By CHESTER ROBARDS
Tribune Senior Reporter
THE Public Hospitals Authority responded to claims its ambulances lack life-saving drugs and dismissed the concerns of Emergency Medical Services staff who fear being overlooked when the health system is revamped.
The concerned EMS employees, who wish to remain anonymous for fear of reprisals, claim public ambulances lack essential medications and equipment available on private ambulances.
While not refuting the claim, the PHA said EMS services are governed by the Health Professionals Council, which regulates the administration of medication on ambulances based on the paramedics' "scope of practice."
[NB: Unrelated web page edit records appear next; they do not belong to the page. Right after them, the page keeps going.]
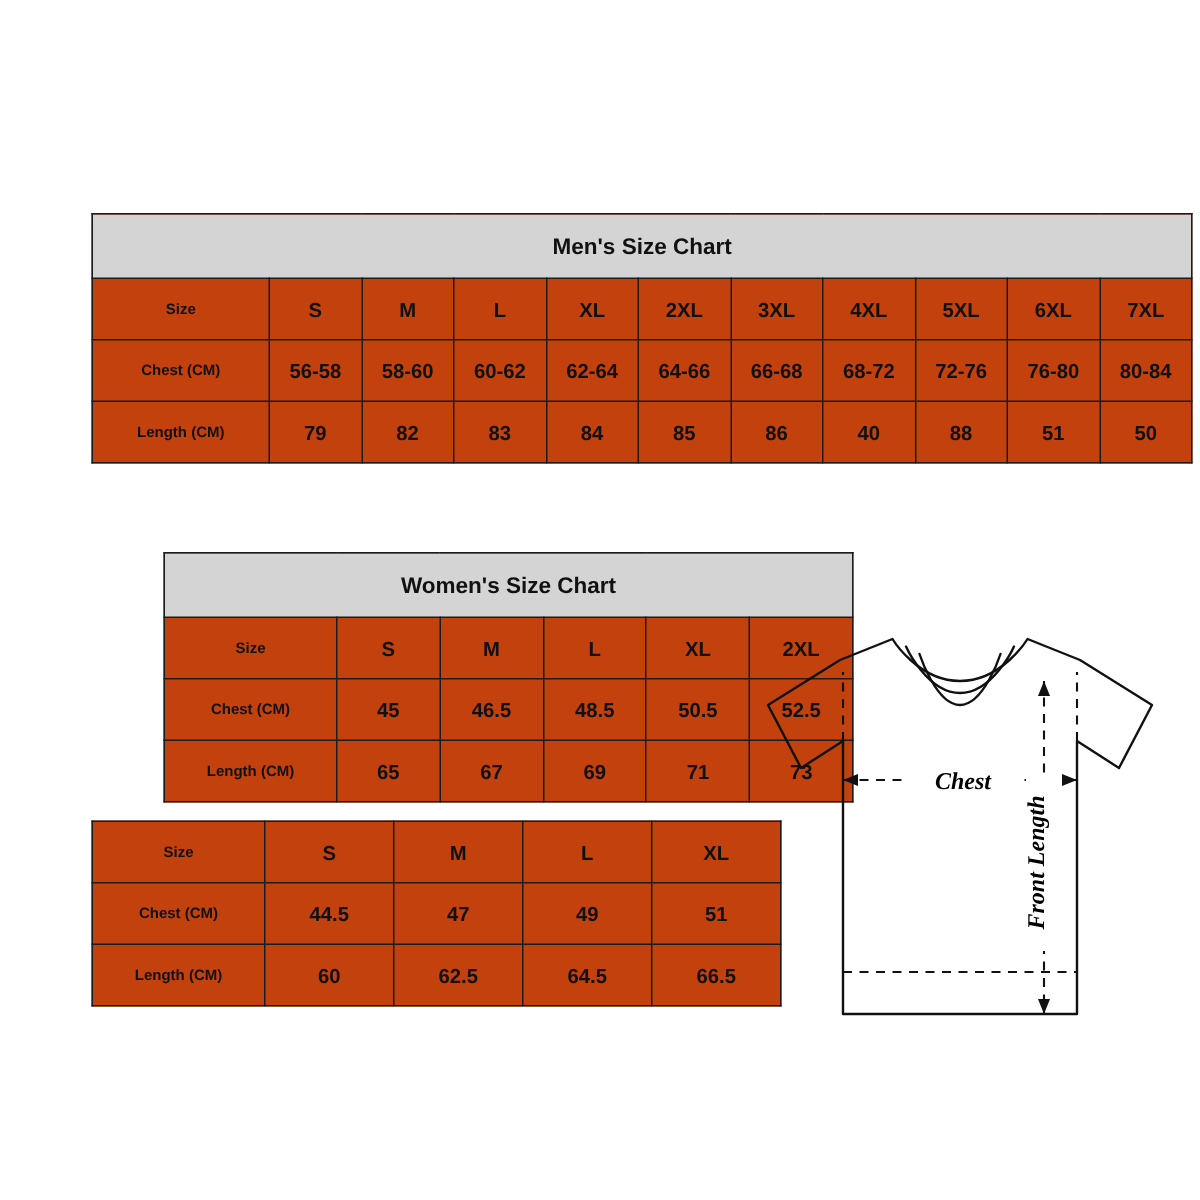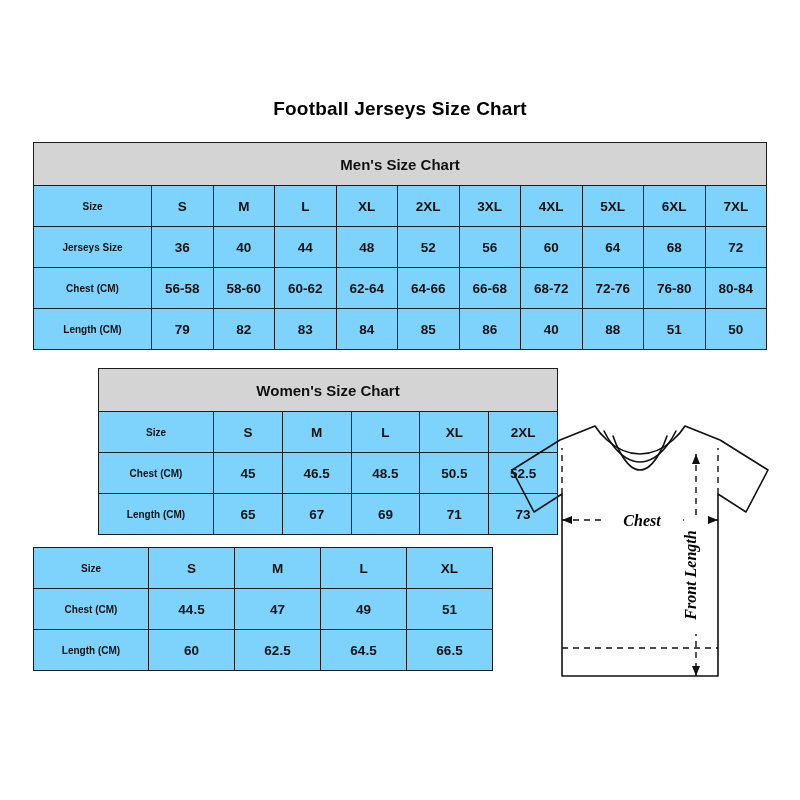--- a/index.html
+++ b/index.html
@@ -113,7 +113,6 @@
 
 <div id="page">
 
-  <div class="page-title">Football Jerseys Size Chart</div>
 
   <div id="mens-table-wrap">
     <table class="size-table" id="mens-table">

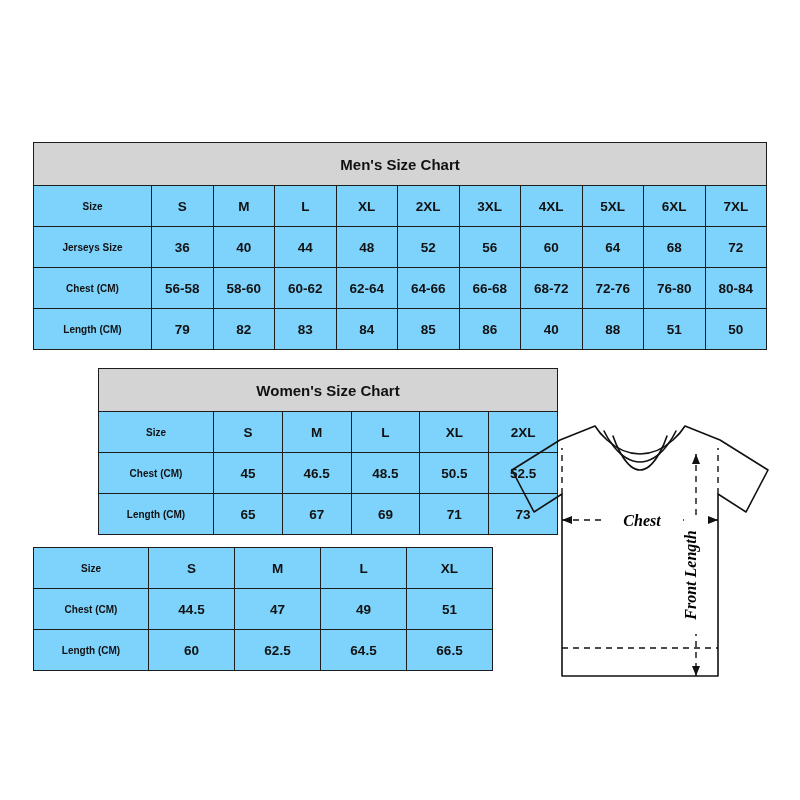--- a/index.html
+++ b/index.html
@@ -34,7 +34,8 @@
   table.size-table {
     border-collapse: collapse;
     table-layout: fixed;
-    background: #7dd3fc;
+    background: #c2410c;
+    margin-left: 28px;
   }
   table.size-table td,
   table.size-table th {

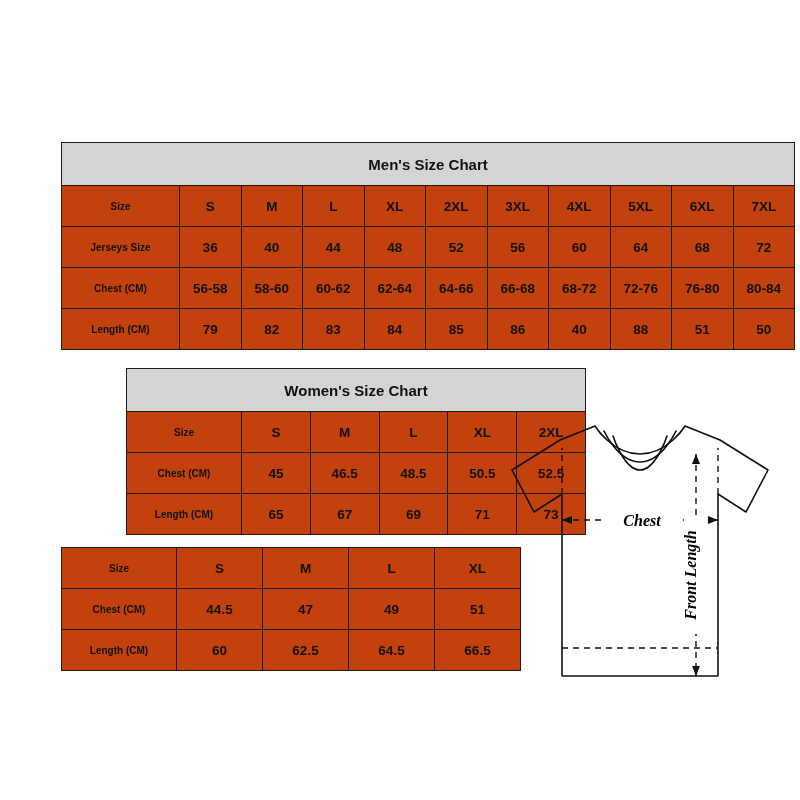--- a/index.html
+++ b/index.html
@@ -148,19 +148,6 @@
           <td>7XL</td>
         </tr>
         <tr>
-          <td class="label-cell">Jerseys Size</td>
-          <td>36</td>
-          <td>40</td>
-          <td>44</td>
-          <td>48</td>
-          <td>52</td>
-          <td>56</td>
-          <td>60</td>
-          <td>64</td>
-          <td>68</td>
-          <td>72</td>
-        </tr>
-        <tr>
           <td class="label-cell">Chest (CM)</td>
           <td>56-58</td>
           <td>58-60</td>

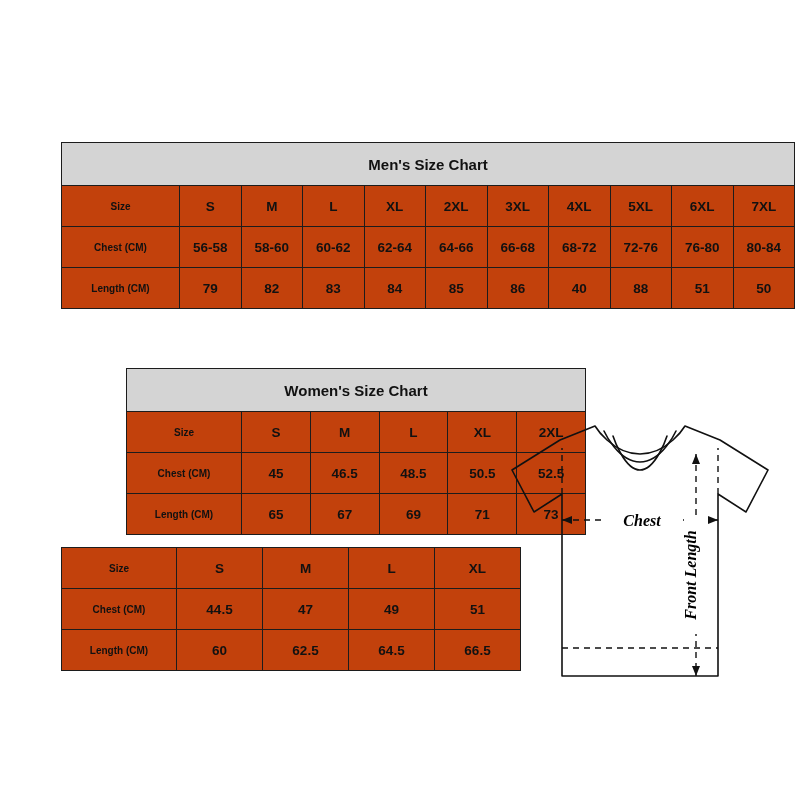--- a/index.html
+++ b/index.html
@@ -72,7 +72,7 @@
   
   #womens-table-wrap {
     position: absolute;
-    left: 50px;
+    left: 33px;
     top: 368px;
     width: 459px;
     padding-left: 48px;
"The Health Professions Council, which is the regulatory body for EMS, provides for the administration of medications for asthma and heart attacks under the scope of practice of the EMS persons licensed at the intermediate anda advanced level," the statement said.
"Teams responding to an emergency have access at all times to the medical director and doctors in the Accident and Emergency Room at the Princess Margaret Hospital, to further liaise on cases that would require intervention prior to the patient's arrival at hospital."
The EMS workers also expressed concern over ambulance response times, which they blamed on staff shortages, the lack of de-centralised ambulance holding stations and the number of available ambulances.
The PHA said EMS staff is set to increase, with 15 new employees to be chosen from the government's employment programme, who will complete EMT training in the next two months.
Five new ambulances have been ordered, the statement added.
"These new additions will allow for increasing our response time as more trained personnel will become available to serve those in need of pre-hospital care," it said.
The PHA also said it is testing an ambulance de-centralisation plan, by intermittently staging an ambulance and EMT team at the Lynden Pindling International Airport.